The piece goes on to list a range of grievances, some of which have been in public debate, under various shapes, over the years. As a matter of fact, many economists decried the introduction of the common currency without proper fiscal underpinnings. Otmar Issing himself, the European Central Bank’s first chief economist, talked about it too. And let us remember that the McDougall Report of 1977 concluded that an economic and monetary union needs a significant common budget to make it viable. An economic divergence between the North and the South of the euro area is also evident and it cannot be ascribed to extra-euro area phenomena only.
One can hardly refute what is commonsensical and, more or less, part and parcel of a collective wisdom regarding what the euro area needs to become a robust construction: risk-sharing instruments (including a ‘fiscal capacity’) which should not be ‘junior’ to risk-reduction measures, a solid Resolution Fund, a collective deposit insurance scheme (EDIS), ‘smart’ fiscal rules (which should not amplify pro-cyclicality in times of badly needed correction of imbalances), a collective macroeconomic policy stance and, not least, a joint safe asset that should also help the euro be a more competitive global currency.
A problem, that is alluded to by Governor Matolcsy, is that political hindrances have stalemated advance. Ironically, the fact that Germany is, arguably, the biggest economic winner of the creation of the single currency, seems to underplay this reality; for the euro has operated as an undervalued Deutsche Mark, which explains its formidable current account surpluses, year after year, to a large extent. The Netherlands is in the same category.

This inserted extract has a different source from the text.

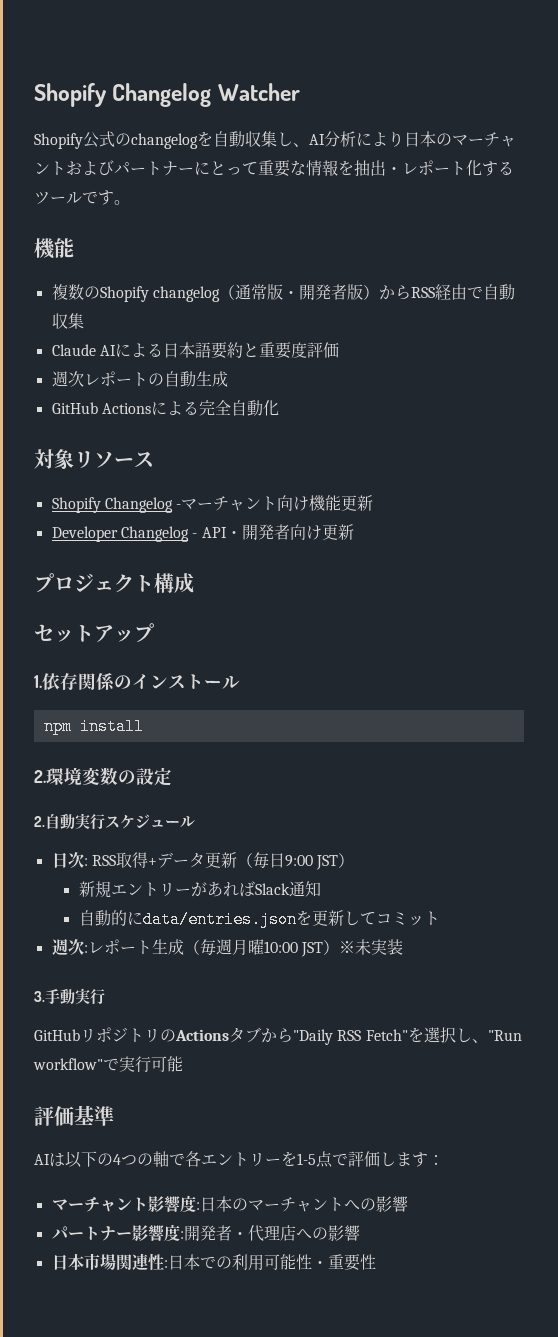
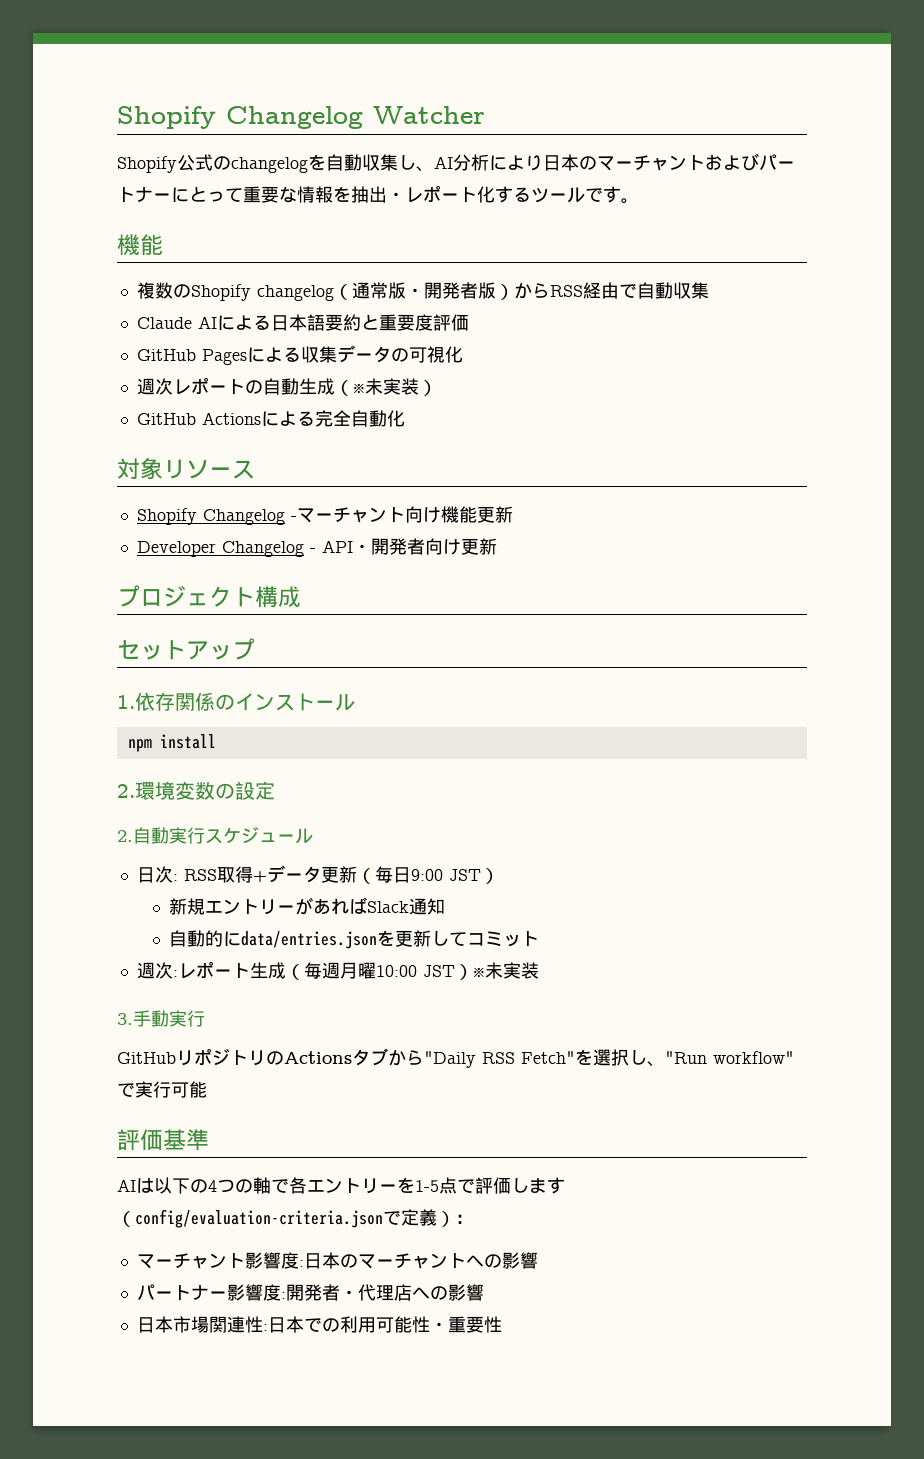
+ GitHub Pagesによる収集データの可視化
- 週次レポートの自動生成
+ 週次レポートの自動生成（※未実装）
- AIは以下の4つの軸で各エントリーを1-5点で評価します：
+ AIは以下の4つの軸で各エントリーを1-5点で評価します（config/evaluation-criteria.jsonで定義）：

If one accepts that the euro is a strategic and political construct to help the European Union in global competition and maintain peace in Europe, its creation was inevitable
But it is one thing to notice major flaws in the euro area design and functioning, and another thing to state that the euro introduction was a strategic error. If one accepts that the euro is a strategic and political construct to help the European Union in global competition and maintain peace in Europe, its creation was inevitable. Whether its creation was premature is irrelevant now. What are relevant instead are the weaknesses of its design, which could not have been inconsequential. Some of these weaknesses were dismissed by politicians, and others were poorly understood by not a few economists at the time as well.
But let us judge the history and the fate of single currency with the benefit of hindsight and in a forward perspective. In 1999, China was not the seemingly unstoppable economic juggernaut it is today. And the US was not, at the time, a bitter economic rival of the EU, which they seem to become in a world of proliferating ‘first would-be nations’ and when NATO and the transatlantic relationship are, unfortunately, weakened.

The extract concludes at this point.